Investigators also conducted an adjusted analysis that accounted for age at prostatectomy, year of prostatectomy, prognostic factors, institution and time-dependent use of androgen deprivation therapy.
Median follow-up was 6 years.
Key findings
Researchers reported significantly higher all-cause mortality risk among men who received salvage radiotherapy after radical prostatectomy at a PSA level greater than 0.25 ng/mL compared with those who received salvage therapy at a PSA level of 0.25 ng/mL or less (adjusted HR = 1.49; 95% CI, 1.11-2).

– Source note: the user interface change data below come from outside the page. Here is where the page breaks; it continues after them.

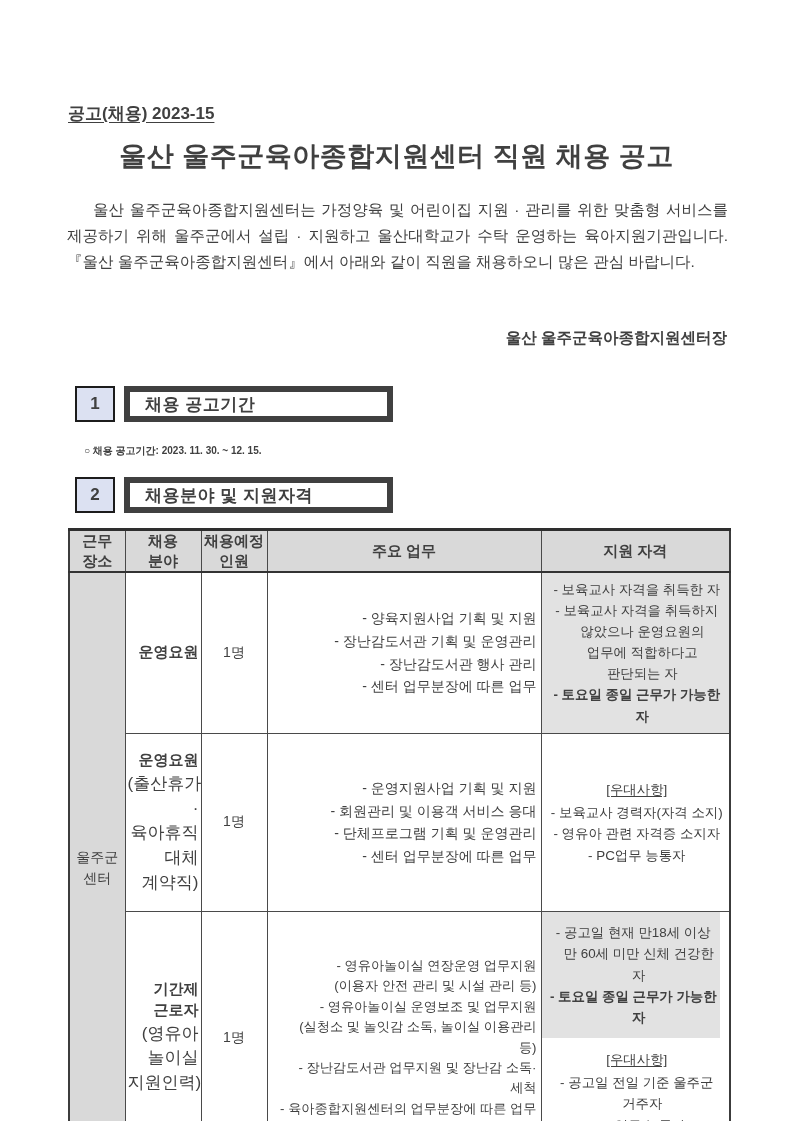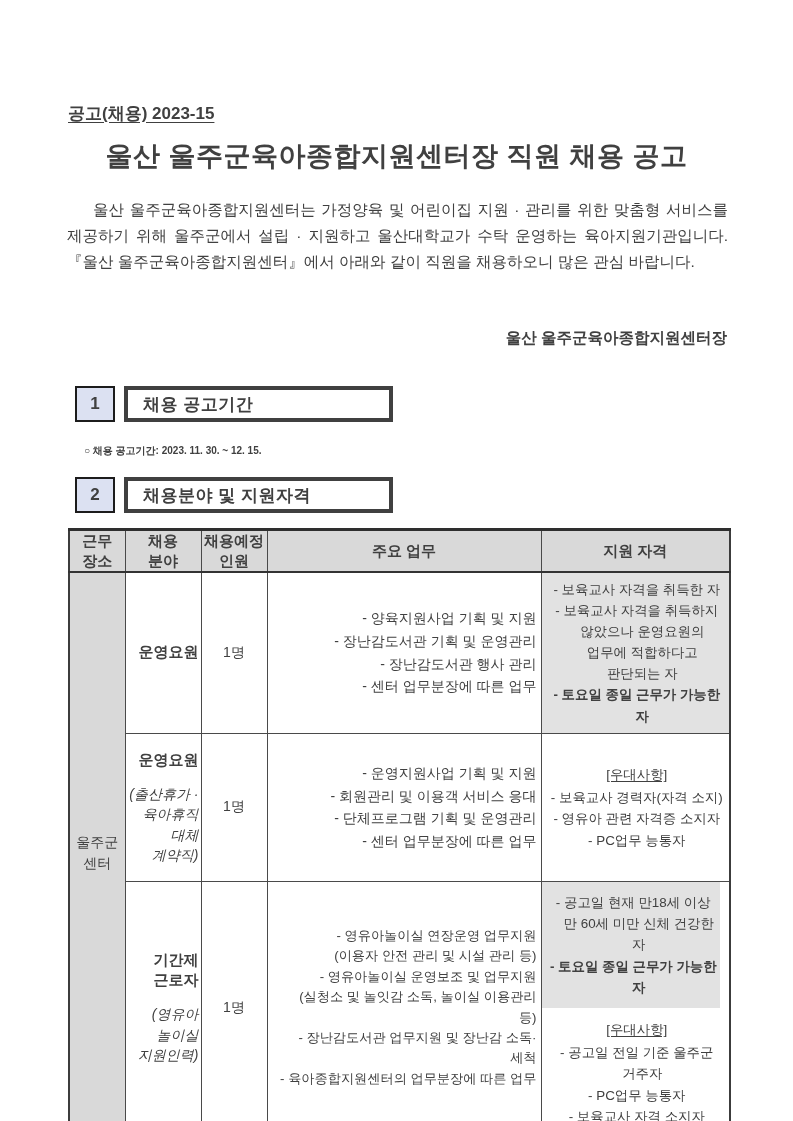--- a/index.html
+++ b/index.html
@@ -41,21 +41,21 @@
   .sec-num {
     width:40px; height:36px;
     background:#dce1f2;
     border:2px solid #1c1c1c;
     display:flex; align-items:center; justify-content:center;
     font-size:17px; font-weight:700;
   }
   .sec-title {
     width:269px; height:36px;
     background:#ffffff;
-    border:4px solid #404040;
+    border:6px solid #404040;
     display:flex; align-items:center;
     padding-left:15px;
     font-size:17px; font-weight:700; letter-spacing:0.5px;
   }
   .bullet-line {
     position:absolute; top:444px; left:84px;
     font-size:10px; font-weight:700;
   }
   
   table.recruit {
@@ -80,21 +80,21 @@
     background:#d9d9d9;
     text-align:center; vertical-align:middle;
     font-size:14px; line-height:1.45;
     white-space:pre-line;
   }
   td.field {
     text-align:right; vertical-align:middle;
     padding:16px 2px;
   }
   .field-main { font-size:15px; font-weight:700; line-height:1.35; word-break:keep-all; }
-  .field-note { font-size:14px; line-height:1.45; margin-top:14px; word-break:keep-all;font-style:italic; }
+  .field-note { font-size:17px; line-height:1.45; margin-top:2px; word-break:keep-all; }
   td.count { text-align:center; vertical-align:middle; font-size:14px; }
   td.duties { vertical-align:middle; padding:6px 4px 6px 9px; font-size:14px; line-height:1.62;text-align:right; }
   tr.r3 td.duties { font-size:13.2px; line-height:1.55; }
   td.qual { font-size:13.4px; line-height:1.58;text-align:center; }
   .cell-list { list-style:none; }
   .cell-list li { padding-left:11px; text-indent:-11px; word-break:keep-all; }
   .cell-list li::before { content:"- "; }
   .cell-list .sub { display:block; text-indent:0; padding-left:1px; }
   .b { font-weight:700; }
   td.qual-gray { background:#e2e2e2; vertical-align:middle; padding:6px 4px 6px 7px; }
@@ -107,21 +107,21 @@
   tr.r2 td { height:114px; }
   tr.r3 td { height:218px; }
 </style>
 </head>
 <body>
 
 <div class="page">
 
   <div class="doc-number">공고(채용) 2023-15</div>
 
-  <h1 class="title">울산 울주군육아종합지원센터장 직원 채용 공고</h1>
+  <h1 class="title">울산 울주군육아종합지원센터 직원 채용 공고</h1>
 
   <p class="intro">울산 울주군육아종합지원센터는 가정양육 및 어린이집 지원 · 관리를 위한 맞춤형 서비스를 제공하기 위해 울주군에서 설립 · 지원하고 울산대학교가 수탁 운영하는 육아지원기관입니다. 『울산 울주군육아종합지원센터』에서 아래와 같이 직원을 채용하오니 많은 관심 바랍니다.</p>
 
   <div class="date-block">
     <div>울산 울주군육아종합지원센터장</div>
   </div>
 
   <div class="sec sec1">
     <div class="sec-num">1</div>
     <div class="sec-title">채용 공고기간</div>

All-cause mortality risk remained significantly higher across all PSA cutoff points up to 0.5 ng/mL, according to investigators. Significantly elevated mortality risk waned at cutoff values below 0.25 ng/mL.
Clinical implications
The increased mortality risk applies to men who have a single risk factor after surgery and not those who have more than one risk factor, including extension of the cancer beyond the prostate. These patients should go on to receive salvage hormonal and radiation therapy before the PSA even becomes measurable, D’Amico said.
The results show a clear cutoff of 0.25 ng/mL, a rarity in medical research, according to D’Amico.
“There is a consistent 50% increased risk past that point,” he told Healio.
D’Amico advised clinicians to order PSMA-PET scans before a PSA level of 0.25 ng/mL.
“If it’s denied, then get an MRI and a bone scan and proceed with salvage therapy before the PSA gets to 0.25 ng/mL,” he said. “If you wait until 0.3 ng/mL, then you’re putting some people at increased risk [for] dying, losing their chance for a cure.”